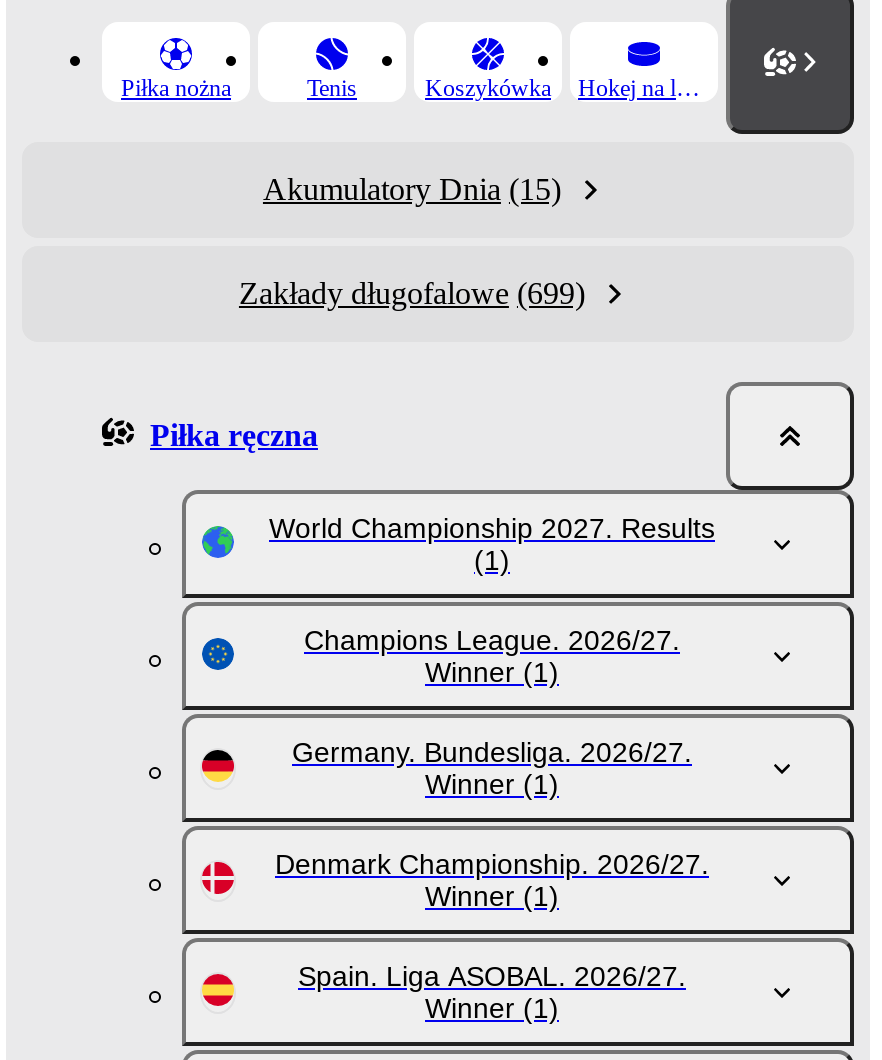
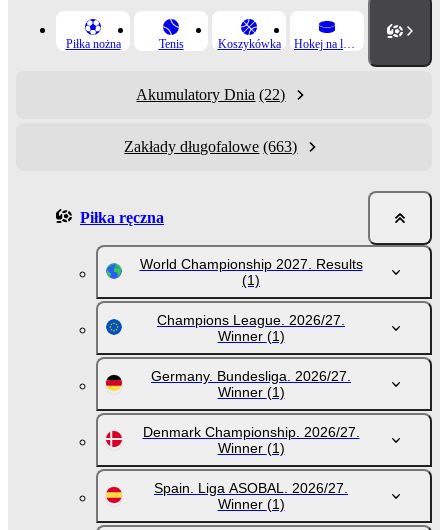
- Akumulatory Dnia (15)
+ Akumulatory Dnia (22)

- Zakłady długofalowe (699)
+ Zakłady długofalowe (663)
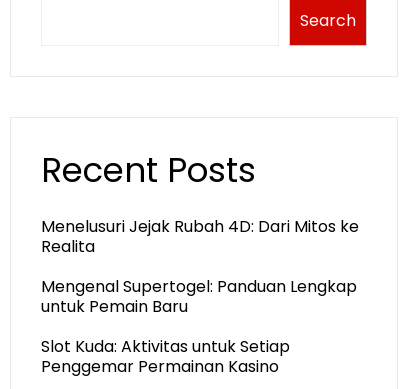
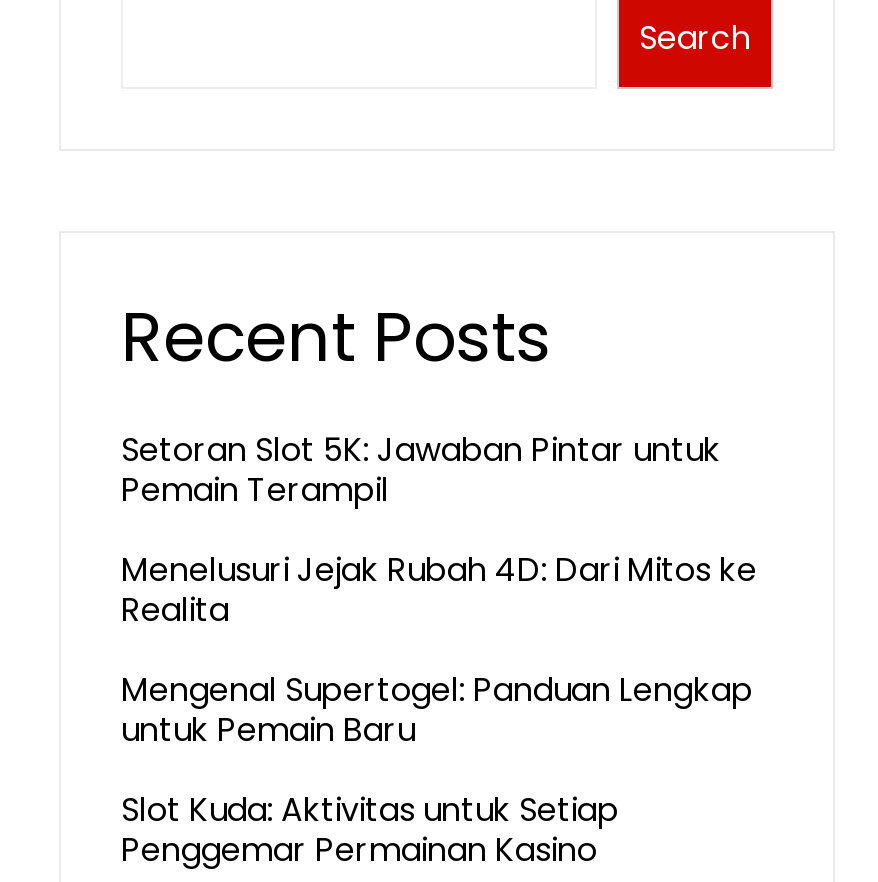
+ Setoran Slot 5K: Jawaban Pintar untuk
+ Pemain Terampil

---------------

- [EXERCISE REQUIREMENTS]: If a line in the entries contains "Dnia", copy it.

- [SOLUTION BELOW]:
- Akumulatory Dnia (15)
+ Akumulatory Dnia (22)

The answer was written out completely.